Toward that goal, scholars writing in Nature show that the metric used to predict extinction rates and ecological risk, and therefore to make conservation policy recommendations, is wrong, and unsurprisingly overly pessimistic in its errors.


a–c, Conceptual diagrams showing hypothesized patterns of biodiversity in a minimally altered ecosystem (a) and corresponding countryside (b) and island (c) ecosystems derived from hypothetical land conversion either to agriculture or a lake, respectively. d–f, Proposed patterns of biodiversity for minimally altered (d), countryside (e) and island (f) ecosystems, depicted by rank–abundance plots. In each rank–abundance plot, the most abundant species at each site is given a species rank of 1, the second most abundant is 2, and so on. Pin labels mark sites and habitats with letters in each ecosystem and are referenced in the rank–abundance plot. In the countryside and island ecosystems, letters represent sites located in the mainland or reserve interior (A), mainland or reserve edge (B), forest fragment or true island (C) and deforested habitat or water matrix (D). We speculate that species loss generally occurs after landscape alteration, but there is wide variation between countryside and island ecosystems in how biodiversity changes in terms of species loss, changes in abundances and the formation of novel assemblages of biodiversity among habitats, because of the resources afforded in human-made habitats in countryside ecosystems. Credit: doi:10.1038/nature13139

The researchers point to an alternative framework that promises a more effective way of accounting for human-altered landscapes and assessing ecological risks, and therefore making conservationists trusted guides for the public on environmental issues once again.

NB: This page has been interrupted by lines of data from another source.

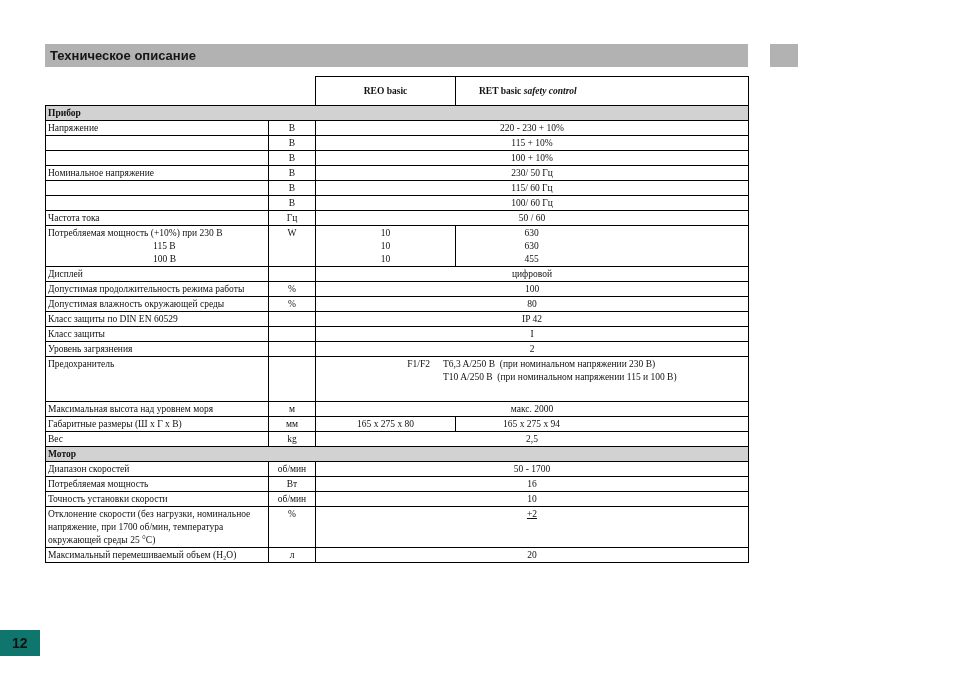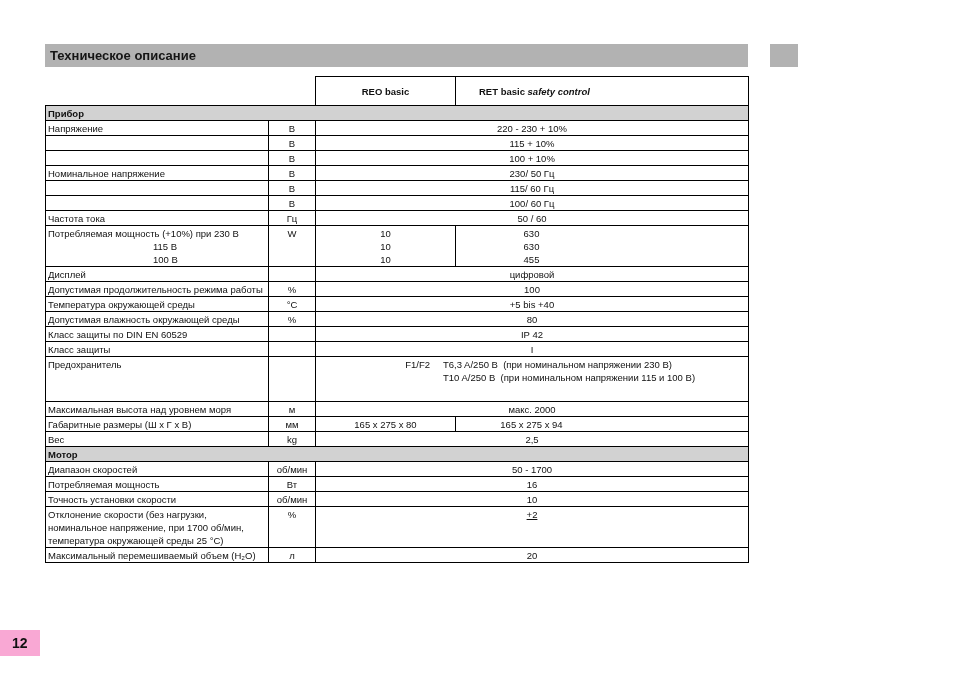"REO basic" table.spec-table { font-family: none -> Liberation Serif, serif }
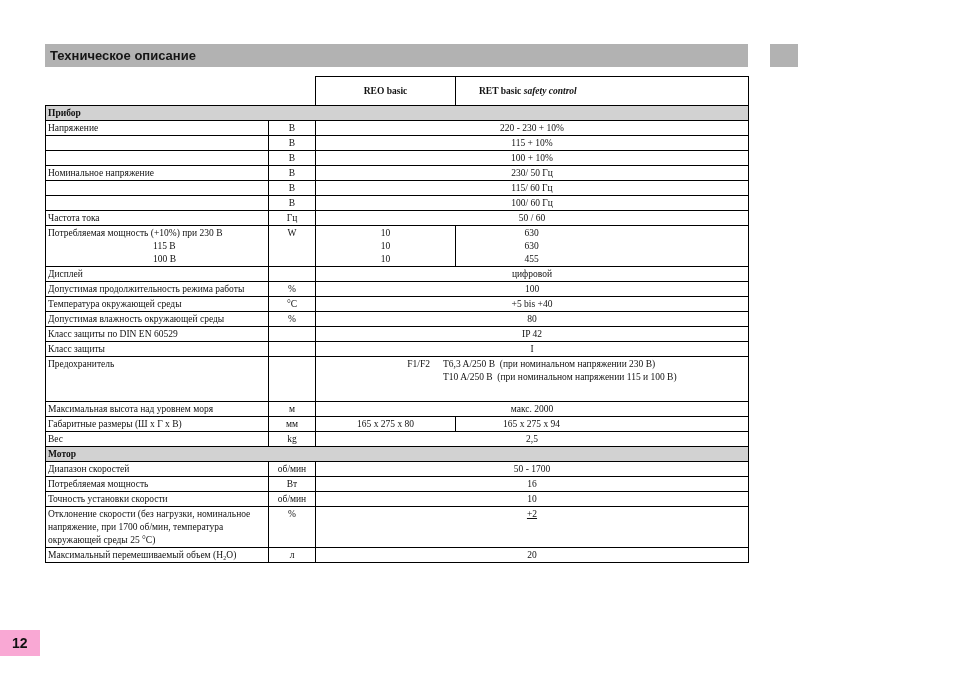"Температура окружающей среды" tr { html: <tr> <td>Температура окружающей среды</td> <td>°C</td> <td>+5 bis +40</td> </tr> -> none }
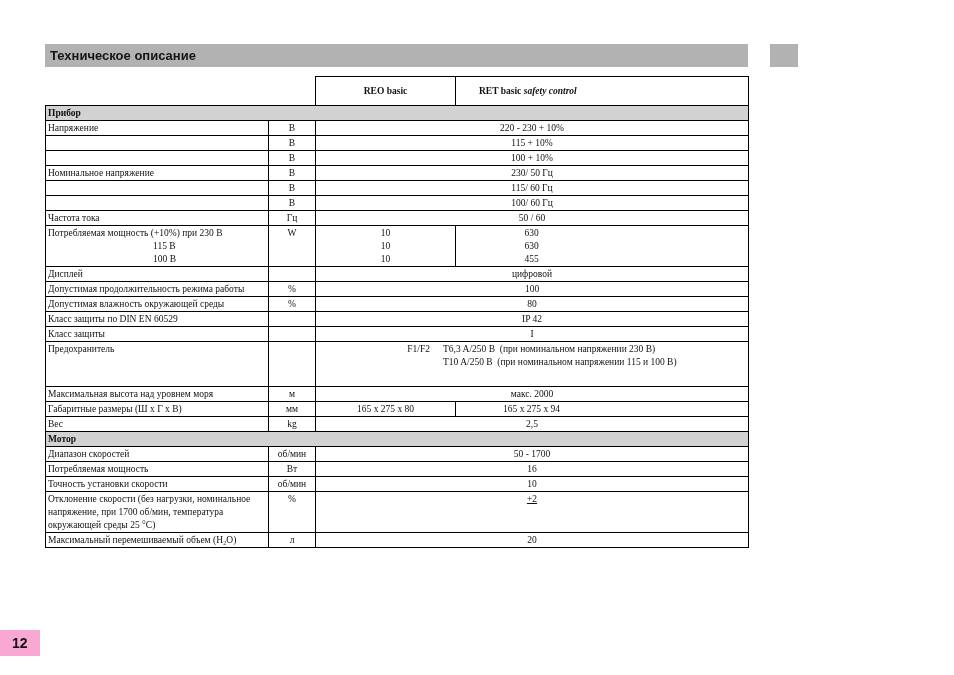"Уровень загрязнения" tr { html: none -> <tr> <td>Уровень загрязнения</td> <td></td> <td>2</td> </tr> }
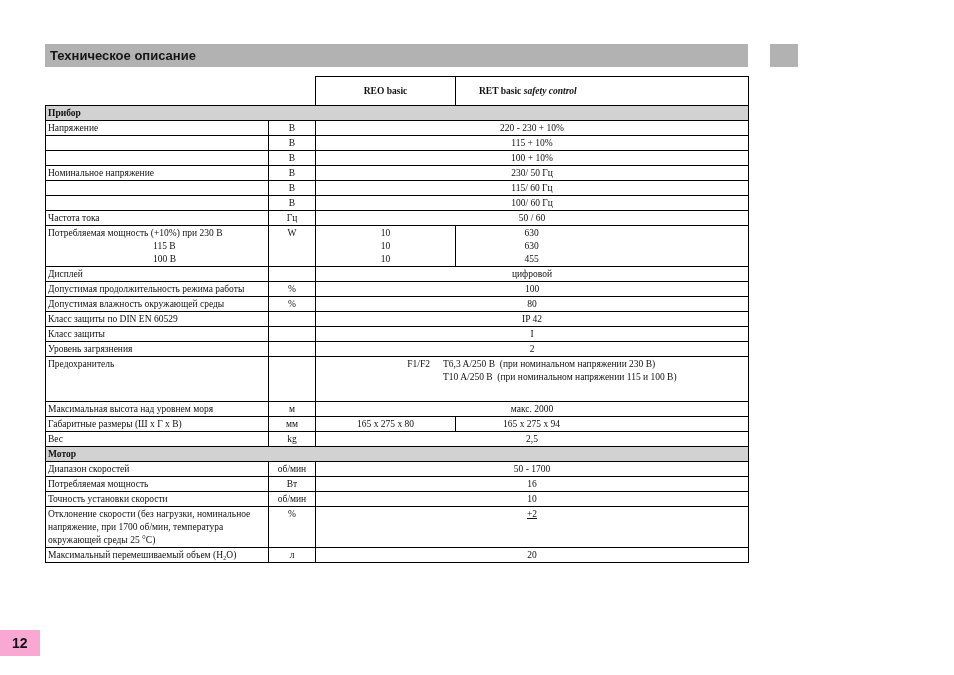"12" .page-num { background: #f9a8d4 -> #0f766e }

Current estimates bordering on doomsday prophecy claims that about half of Earth's plants and animals will go extinct over the next century because of human activities. They blame agricultural. Since 99.999% of all extinct species we never even knew existed it was always difficult to claim a daisy chain of disaster.

In Nevada, the Federal government used assault weapons and special operations armor against American citizens to protect land supposedly at risk due to man; in that case, a few hundred cows they claimed were going to kill off a local turtle and set off a domino effect of ecological doom. How many nuclear bomb tests were done in Nevada? Over 1,000, so the idea that a few cows was going to ruin the environment was not based on evidence, it was based on Senator Harry Reid having an interest in putting a solar facility there.

Politics, like natural landscapes, is not some pristine, unchanging island. In the past, conservationists catered to exaggeration. They stopped being trusted guides for the public on complex issues. Those conservationists insisted that once natural landscapes are fractured by human development or agriculture, migration corridors for wildlife are broken, blocking access to food, shelter and breeding grounds.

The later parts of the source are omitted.